_WHAT TO WORK ON:_
Return the data word for word. Pictures are to be omitted.

DATA FOR REVIEW Start Marker

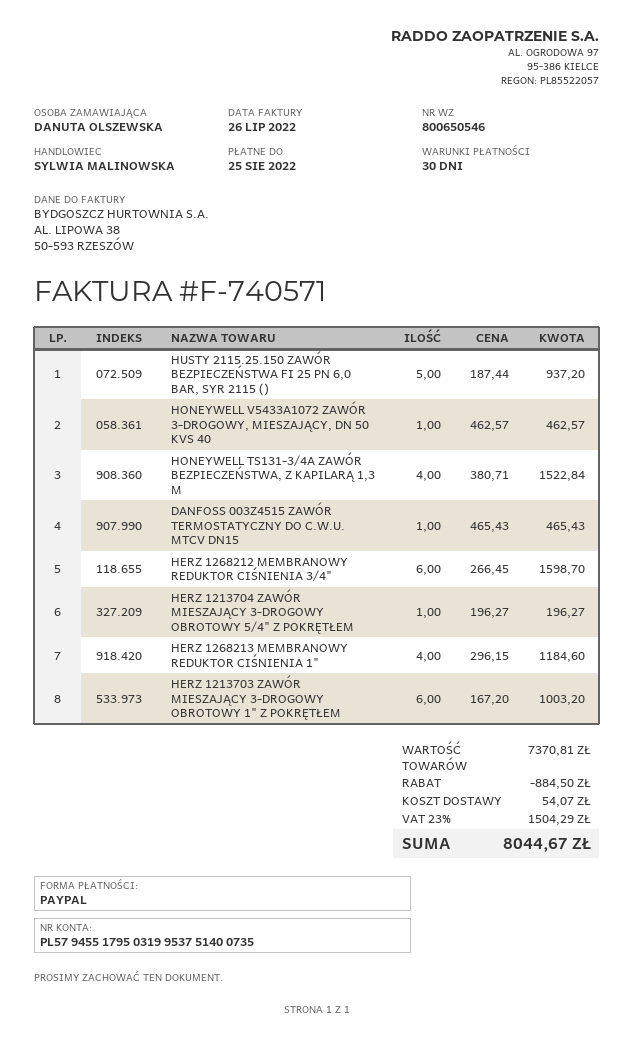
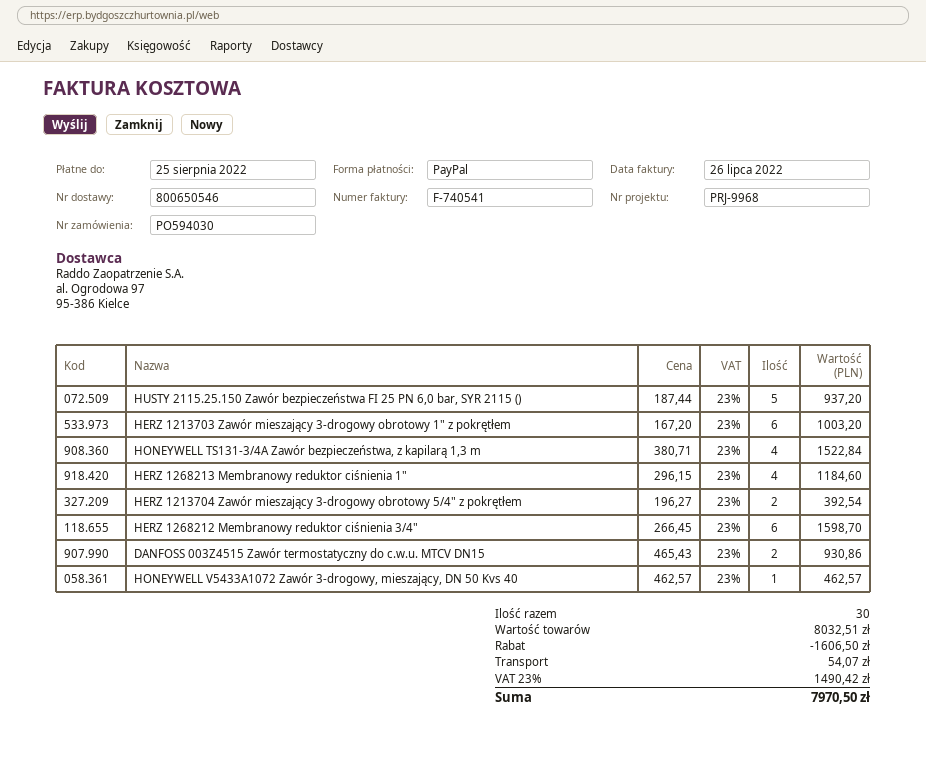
invoice number: F-740571 -> F-740541
DANFOSS 003Z4515 ZAWÓR TERMOSTATYCZNY DO C.W.U. MTCV DN15: 1 x 465.43 = 465.43 -> 2 x 465.43 = 930.86
HERZ 1213704 ZAWÓR MIESZAJĄCY 3-DROGOWY OBROTOWY 5/4" Z POKRĘTŁEM: 1 x 196.27 = 196.27 -> 2 x 196.27 = 392.54
subtotal: 7370.81 -> 8032.51
discount: 884.50 -> 1606.50
tax: 23% = 1504.29 -> 23% = 1490.42
total: 8044.67 -> 7970.50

DATA FOR REVIEW End Marker

_COMPLETED EXERCISE:_
invoice number: F-740571 -> F-740541
DANFOSS 003Z4515 ZAWÓR TERMOSTATYCZNY DO C.W.U. MTCV DN15: 1 x 465.43 = 465.43 -> 2 x 465.43 = 930.86
HERZ 1213704 ZAWÓR MIESZAJĄCY 3-DROGOWY OBROTOWY 5/4" Z POKRĘTŁEM: 1 x 196.27 = 196.27 -> 2 x 196.27 = 392.54
subtotal: 7370.81 -> 8032.51
discount: 884.50 -> 1606.50
tax: 23% = 1504.29 -> 23% = 1490.42
total: 8044.67 -> 7970.50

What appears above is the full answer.